Cancer support groups across town have expressed their delight at the news a radiotherapy centre for cancer treatment will be built in Griffith.
Member for Farrer Sussan Ley announced last week Riverina Cancer Care would be building the state-of-the-art radiation therapy centre at the Griffith Medical Specialist Centre.
The announcement comes off the back of years of campaigning from local cancer support groups.
Griffith Can Assist president Olga Forner said she was "ecstatic" when she heard the news.
"I was so excited ... it's very much needed in our community and it has been for a long time," Mrs Forner said.
Once constructed, the centre will mean Griffith-based cancer sufferers will no longer need to make the four hour round trip to Wagga to receive radiotherapy treatment.
The announcement was certainly one of the best things everGrant Hearn, Cancer Council volunteer
"We've seen mothers with small children, elderly people and all sorts be disadvantaged and have to leave their family behind while they have to travel to Wagga for radiotherapy treatment," Mrs Forner said.
"The best support system you can have is your own family and friends, and patients in Griffith will have that now."
According to Riverina Cancer Care, the centre will be state of the art and bulk-billable, which Mrs Forner said is a big plus to already good news.

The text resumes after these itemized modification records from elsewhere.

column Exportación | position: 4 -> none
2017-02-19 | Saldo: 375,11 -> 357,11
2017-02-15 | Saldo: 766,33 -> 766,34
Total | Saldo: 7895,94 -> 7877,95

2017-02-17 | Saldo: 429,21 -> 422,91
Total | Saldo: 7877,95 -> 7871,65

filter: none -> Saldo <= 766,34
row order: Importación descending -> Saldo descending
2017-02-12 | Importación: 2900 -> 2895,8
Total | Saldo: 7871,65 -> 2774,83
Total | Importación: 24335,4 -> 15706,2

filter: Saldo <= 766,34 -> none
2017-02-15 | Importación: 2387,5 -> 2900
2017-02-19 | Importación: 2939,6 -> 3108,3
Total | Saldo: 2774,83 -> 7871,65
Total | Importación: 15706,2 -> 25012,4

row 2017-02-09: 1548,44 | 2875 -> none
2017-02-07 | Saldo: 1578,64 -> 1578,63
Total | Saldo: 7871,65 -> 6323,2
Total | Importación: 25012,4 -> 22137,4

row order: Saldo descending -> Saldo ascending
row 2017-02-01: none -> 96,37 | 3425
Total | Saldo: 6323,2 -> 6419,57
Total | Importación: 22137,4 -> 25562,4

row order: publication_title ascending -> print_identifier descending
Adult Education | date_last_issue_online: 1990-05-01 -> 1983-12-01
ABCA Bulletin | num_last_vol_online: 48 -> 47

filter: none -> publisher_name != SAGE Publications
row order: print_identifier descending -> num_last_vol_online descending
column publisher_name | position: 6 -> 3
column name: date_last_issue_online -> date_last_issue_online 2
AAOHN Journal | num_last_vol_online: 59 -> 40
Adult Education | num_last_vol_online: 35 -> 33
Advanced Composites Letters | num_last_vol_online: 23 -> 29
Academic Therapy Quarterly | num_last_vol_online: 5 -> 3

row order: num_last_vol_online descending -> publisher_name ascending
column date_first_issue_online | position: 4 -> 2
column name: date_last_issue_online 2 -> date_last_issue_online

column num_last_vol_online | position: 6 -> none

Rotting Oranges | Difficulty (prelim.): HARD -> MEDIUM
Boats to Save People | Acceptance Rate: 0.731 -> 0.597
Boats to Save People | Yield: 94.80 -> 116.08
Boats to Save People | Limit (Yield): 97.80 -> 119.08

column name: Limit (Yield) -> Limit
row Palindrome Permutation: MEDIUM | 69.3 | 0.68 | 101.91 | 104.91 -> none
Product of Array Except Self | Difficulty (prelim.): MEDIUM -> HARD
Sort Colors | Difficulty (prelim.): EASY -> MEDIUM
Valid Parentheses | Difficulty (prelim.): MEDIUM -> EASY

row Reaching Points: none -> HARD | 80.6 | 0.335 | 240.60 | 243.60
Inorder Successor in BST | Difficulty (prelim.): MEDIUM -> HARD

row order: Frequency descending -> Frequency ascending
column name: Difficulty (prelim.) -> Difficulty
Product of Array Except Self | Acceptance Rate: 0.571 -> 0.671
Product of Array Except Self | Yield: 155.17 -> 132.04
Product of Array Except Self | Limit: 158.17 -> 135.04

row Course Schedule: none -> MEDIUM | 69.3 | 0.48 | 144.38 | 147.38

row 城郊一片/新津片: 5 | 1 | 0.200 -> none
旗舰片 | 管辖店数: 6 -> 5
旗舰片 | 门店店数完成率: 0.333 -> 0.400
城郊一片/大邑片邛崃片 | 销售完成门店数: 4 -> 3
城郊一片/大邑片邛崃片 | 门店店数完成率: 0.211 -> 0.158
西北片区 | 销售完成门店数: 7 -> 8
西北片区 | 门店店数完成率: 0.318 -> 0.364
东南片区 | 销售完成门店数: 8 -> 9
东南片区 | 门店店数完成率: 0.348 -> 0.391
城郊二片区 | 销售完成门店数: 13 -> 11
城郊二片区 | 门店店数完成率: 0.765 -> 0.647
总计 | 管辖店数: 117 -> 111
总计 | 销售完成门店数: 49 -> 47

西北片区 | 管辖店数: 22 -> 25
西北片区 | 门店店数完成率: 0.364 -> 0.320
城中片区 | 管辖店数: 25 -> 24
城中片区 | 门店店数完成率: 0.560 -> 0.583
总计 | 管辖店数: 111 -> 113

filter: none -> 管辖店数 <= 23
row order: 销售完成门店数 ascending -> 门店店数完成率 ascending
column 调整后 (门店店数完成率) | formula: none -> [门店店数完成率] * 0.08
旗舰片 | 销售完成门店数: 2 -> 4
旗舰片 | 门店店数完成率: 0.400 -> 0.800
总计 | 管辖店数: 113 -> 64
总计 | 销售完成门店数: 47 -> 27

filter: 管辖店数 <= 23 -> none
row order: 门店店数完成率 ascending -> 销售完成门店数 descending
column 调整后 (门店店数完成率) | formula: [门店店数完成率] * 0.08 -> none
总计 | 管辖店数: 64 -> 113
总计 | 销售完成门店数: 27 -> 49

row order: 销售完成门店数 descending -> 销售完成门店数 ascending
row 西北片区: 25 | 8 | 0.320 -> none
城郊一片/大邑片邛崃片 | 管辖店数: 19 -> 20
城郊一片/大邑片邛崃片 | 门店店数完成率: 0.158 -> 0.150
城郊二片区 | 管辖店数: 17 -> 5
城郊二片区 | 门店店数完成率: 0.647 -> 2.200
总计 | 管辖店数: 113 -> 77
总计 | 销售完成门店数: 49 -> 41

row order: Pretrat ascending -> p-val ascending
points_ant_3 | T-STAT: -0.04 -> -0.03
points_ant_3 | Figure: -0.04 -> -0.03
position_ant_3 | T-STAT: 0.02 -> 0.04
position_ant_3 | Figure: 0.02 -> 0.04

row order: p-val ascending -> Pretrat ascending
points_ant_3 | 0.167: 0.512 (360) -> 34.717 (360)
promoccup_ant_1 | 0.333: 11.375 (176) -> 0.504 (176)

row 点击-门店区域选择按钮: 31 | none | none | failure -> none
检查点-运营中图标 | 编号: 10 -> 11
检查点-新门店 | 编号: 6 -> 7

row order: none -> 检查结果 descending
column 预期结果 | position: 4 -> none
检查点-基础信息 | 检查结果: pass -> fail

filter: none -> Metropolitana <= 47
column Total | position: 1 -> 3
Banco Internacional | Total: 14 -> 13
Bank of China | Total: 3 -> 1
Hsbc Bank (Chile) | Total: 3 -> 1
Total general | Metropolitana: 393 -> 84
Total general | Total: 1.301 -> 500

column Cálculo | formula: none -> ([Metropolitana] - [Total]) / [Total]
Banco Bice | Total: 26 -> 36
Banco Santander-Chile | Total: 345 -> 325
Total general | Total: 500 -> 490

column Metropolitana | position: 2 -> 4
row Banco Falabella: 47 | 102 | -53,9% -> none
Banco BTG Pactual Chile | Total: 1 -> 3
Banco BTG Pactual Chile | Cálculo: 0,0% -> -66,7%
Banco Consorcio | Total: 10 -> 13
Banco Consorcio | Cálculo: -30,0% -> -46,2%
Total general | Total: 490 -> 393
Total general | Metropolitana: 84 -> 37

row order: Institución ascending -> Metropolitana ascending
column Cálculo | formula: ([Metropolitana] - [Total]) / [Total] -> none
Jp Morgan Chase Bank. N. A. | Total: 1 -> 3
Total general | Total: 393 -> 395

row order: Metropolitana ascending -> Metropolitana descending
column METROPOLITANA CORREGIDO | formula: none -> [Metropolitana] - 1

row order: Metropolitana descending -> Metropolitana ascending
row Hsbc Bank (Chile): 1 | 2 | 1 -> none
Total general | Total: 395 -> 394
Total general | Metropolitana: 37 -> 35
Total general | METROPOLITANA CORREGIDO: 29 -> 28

"Having this state of the art facility in our town, and having the option to have it bulk-billed, means there is no reason why any cancer patients shouldn't be able to access the appropriate treatments," she said.
Not having to help pay for patients' travel and accommodation to Wagga will also free up costs for the Can Assist charity.
Mrs Forner said these saved funds will then be used to assist patients with other requirements.
Margaret Moore from the Griffith Breast Cancer Support Group described the news as "absolutely amazing".
"We have waited so long for this to happen," Mrs Moore said. "I've spoken to quite a few people and they are over the moon."
"Our next thing we've got to look at is organising some sort of accommodation for the outlying people when they come in for treatment ... that will hopefully be a community effort."
Cancer Council volunteer Grant Hearn said the centre would be not only a huge positive to Griffith, but to the Riverina as a whole.
"The announcement was certainly one of the best things ever ... it was overwhelming," Mr Hearn said.
"A lot of people are looking at this as a boost to Griffith, but it's going to be a boost to the whole Riverina."
"It's going to increase capacity across the region which means there will be more access to the life saving treatment into the future."